### What you should do
In the copy, include no pictures, but reproduce every record exactly.

***** Information provided *****

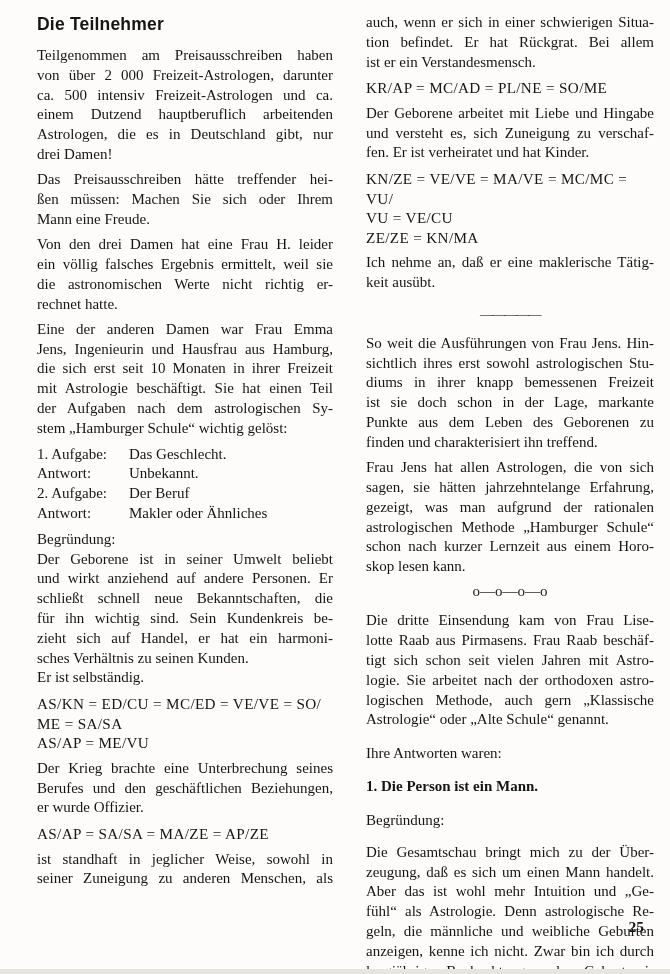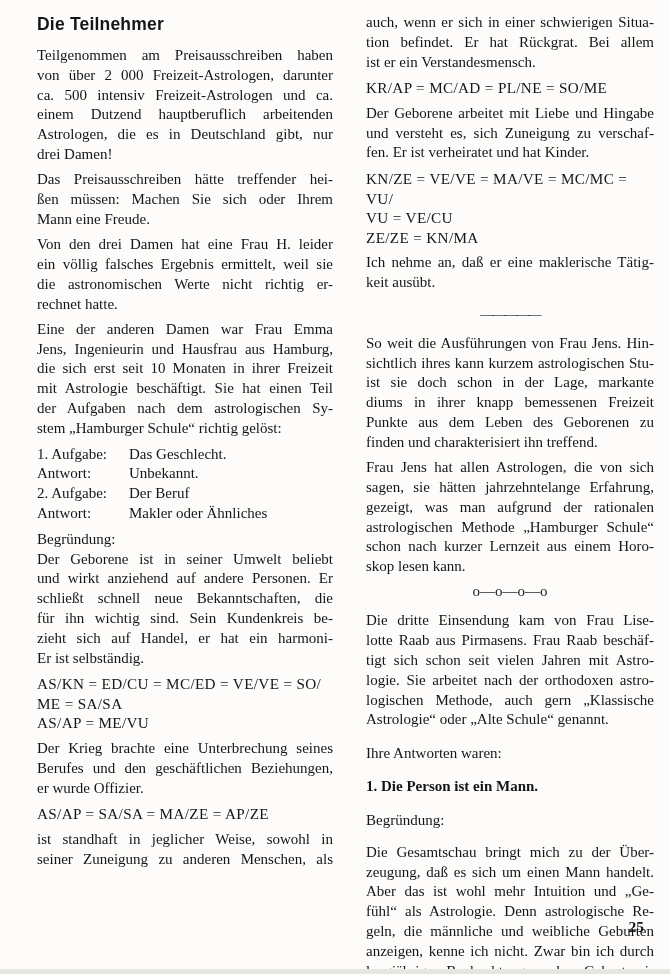--- a/index.html
+++ b/index.html
@@ -98,35 +98,36 @@
           <div class="ln j">ein völlig falsches Ergebnis ermittelt, weil sie</div>
           <div class="ln j">die astronomischen Werte nicht richtig er-</div>
           <div class="ln">rechnet hatte.</div>
         </div>
         <div class="para">
           <div class="ln j">Eine der anderen Damen war Frau Emma</div>
           <div class="ln j">Jens, Ingenieurin und Hausfrau aus Hamburg,</div>
           <div class="ln j">die sich erst seit 10 Monaten in ihrer Freizeit</div>
           <div class="ln j">mit Astrologie beschäftigt. Sie hat einen Teil</div>
           <div class="ln j">der Aufgaben nach dem astrologischen Sy-</div>
-          <div class="ln">stem „Hamburger Schule“ richtig gelöst:</div>
+          <div class="ln">stem „Hamburger Schule“ wichtig gelöst:</div>
         </div>
         <div class="qa">
           <div class="qarow"><span class="qalabel">1. Aufgabe:</span><span class="qaval">Das Geschlecht.</span></div>
           <div class="qarow"><span class="qalabel">Antwort:</span><span class="qaval">Unbekannt.</span></div>
           <div class="qarow"><span class="qalabel">2. Aufgabe:</span><span class="qaval">Der Beruf</span></div>
           <div class="qarow"><span class="qalabel">Antwort:</span><span class="qaval">Makler oder Ähnliches</span></div>
         </div>
         <div class="para">
           <div class="ln">Begründung:</div>
           <div class="ln j">Der Geborene ist in seiner Umwelt beliebt</div>
           <div class="ln j">und wirkt anziehend auf andere Personen. Er</div>
           <div class="ln j">schließt schnell neue Bekanntschaften, die</div>
           <div class="ln j">für ihn wichtig sind. Sein Kundenkreis be-</div>
           <div class="ln j">zieht sich auf Handel, er hat ein harmoni-</div>
+          <div class="ln">sches Verhältnis zu seinen Kunden.</div>
           <div class="ln">Er ist selbständig.</div>
         </div>
         <div class="formula">
           <div class="fln">AS/KN = ED/CU = MC/ED = VE/VE = SO/</div>
           <div class="fln">ME = SA/SA</div>
           <div class="fln">AS/AP = ME/VU</div>
         </div>
         <div class="para">
           <div class="ln j">Der Krieg brachte eine Unterbrechung seines</div>
           <div class="ln j">Berufes und den geschäftlichen Beziehungen,</div>
@@ -159,23 +160,23 @@
           <div class="fln">VU = VE/CU</div>
           <div class="fln">ZE/ZE = KN/MA</div>
         </div>
         <div class="para">
           <div class="ln j">Ich nehme an, daß er eine maklerische Tätig-</div>
           <div class="ln">keit ausübt.</div>
         </div>
         <div class="divider dashes">—————</div>
         <div class="para">
           <div class="ln j">So weit die Ausführungen von Frau Jens. Hin-</div>
-          <div class="ln j">sichtlich ihres kann kurzem astrologischen Stu-</div>
+          <div class="ln j">sichtlich ihres erst sowohl astrologischen Stu-</div>
+          <div class="ln j">diums in ihrer knapp bemessenen Freizeit</div>
           <div class="ln j">ist sie doch schon in der Lage, markante</div>
-          <div class="ln j">diums in ihrer knapp bemessenen Freizeit</div>
           <div class="ln j">Punkte aus dem Leben des Geborenen zu</div>
           <div class="ln">finden und charakterisiert ihn treffend.</div>
         </div>
         <div class="para">
           <div class="ln j">Frau Jens hat allen Astrologen, die von sich</div>
           <div class="ln j">sagen, sie hätten jahrzehntelange Erfahrung,</div>
           <div class="ln j">gezeigt, was man aufgrund der rationalen</div>
           <div class="ln j">astrologischen Methode „Hamburger Schule“</div>
           <div class="ln j">schon nach kurzer Lernzeit aus einem Horo-</div>
           <div class="ln">skop lesen kann.</div>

*****

### Written solution
--- a/index.html
+++ b/index.html
@@ -98,35 +98,36 @@
           <div class="ln j">ein völlig falsches Ergebnis ermittelt, weil sie</div>
           <div class="ln j">die astronomischen Werte nicht richtig er-</div>
           <div class="ln">rechnet hatte.</div>
         </div>
         <div class="para">
           <div class="ln j">Eine der anderen Damen war Frau Emma</div>
           <div class="ln j">Jens, Ingenieurin und Hausfrau aus Hamburg,</div>
           <div class="ln j">die sich erst seit 10 Monaten in ihrer Freizeit</div>
           <div class="ln j">mit Astrologie beschäftigt. Sie hat einen Teil</div>
           <div class="ln j">der Aufgaben nach dem astrologischen Sy-</div>
-          <div class="ln">stem „Hamburger Schule“ richtig gelöst:</div>
+          <div class="ln">stem „Hamburger Schule“ wichtig gelöst:</div>
         </div>
         <div class="qa">
           <div class="qarow"><span class="qalabel">1. Aufgabe:</span><span class="qaval">Das Geschlecht.</span></div>
           <div class="qarow"><span class="qalabel">Antwort:</span><span class="qaval">Unbekannt.</span></div>
           <div class="qarow"><span class="qalabel">2. Aufgabe:</span><span class="qaval">Der Beruf</span></div>
           <div class="qarow"><span class="qalabel">Antwort:</span><span class="qaval">Makler oder Ähnliches</span></div>
         </div>
         <div class="para">
           <div class="ln">Begründung:</div>
           <div class="ln j">Der Geborene ist in seiner Umwelt beliebt</div>
           <div class="ln j">und wirkt anziehend auf andere Personen. Er</div>
           <div class="ln j">schließt schnell neue Bekanntschaften, die</div>
           <div class="ln j">für ihn wichtig sind. Sein Kundenkreis be-</div>
           <div class="ln j">zieht sich auf Handel, er hat ein harmoni-</div>
+          <div class="ln">sches Verhältnis zu seinen Kunden.</div>
           <div class="ln">Er ist selbständig.</div>
         </div>
         <div class="formula">
           <div class="fln">AS/KN = ED/CU = MC/ED = VE/VE = SO/</div>
           <div class="fln">ME = SA/SA</div>
           <div class="fln">AS/AP = ME/VU</div>
         </div>
         <div class="para">
           <div class="ln j">Der Krieg brachte eine Unterbrechung seines</div>
           <div class="ln j">Berufes und den geschäftlichen Beziehungen,</div>
@@ -159,23 +160,23 @@
           <div class="fln">VU = VE/CU</div>
           <div class="fln">ZE/ZE = KN/MA</div>
         </div>
         <div class="para">
           <div class="ln j">Ich nehme an, daß er eine maklerische Tätig-</div>
           <div class="ln">keit ausübt.</div>
         </div>
         <div class="divider dashes">—————</div>
         <div class="para">
           <div class="ln j">So weit die Ausführungen von Frau Jens. Hin-</div>
-          <div class="ln j">sichtlich ihres kann kurzem astrologischen Stu-</div>
+          <div class="ln j">sichtlich ihres erst sowohl astrologischen Stu-</div>
+          <div class="ln j">diums in ihrer knapp bemessenen Freizeit</div>
           <div class="ln j">ist sie doch schon in der Lage, markante</div>
-          <div class="ln j">diums in ihrer knapp bemessenen Freizeit</div>
           <div class="ln j">Punkte aus dem Leben des Geborenen zu</div>
           <div class="ln">finden und charakterisiert ihn treffend.</div>
         </div>
         <div class="para">
           <div class="ln j">Frau Jens hat allen Astrologen, die von sich</div>
           <div class="ln j">sagen, sie hätten jahrzehntelange Erfahrung,</div>
           <div class="ln j">gezeigt, was man aufgrund der rationalen</div>
           <div class="ln j">astrologischen Methode „Hamburger Schule“</div>
           <div class="ln j">schon nach kurzer Lernzeit aus einem Horo-</div>
           <div class="ln">skop lesen kann.</div>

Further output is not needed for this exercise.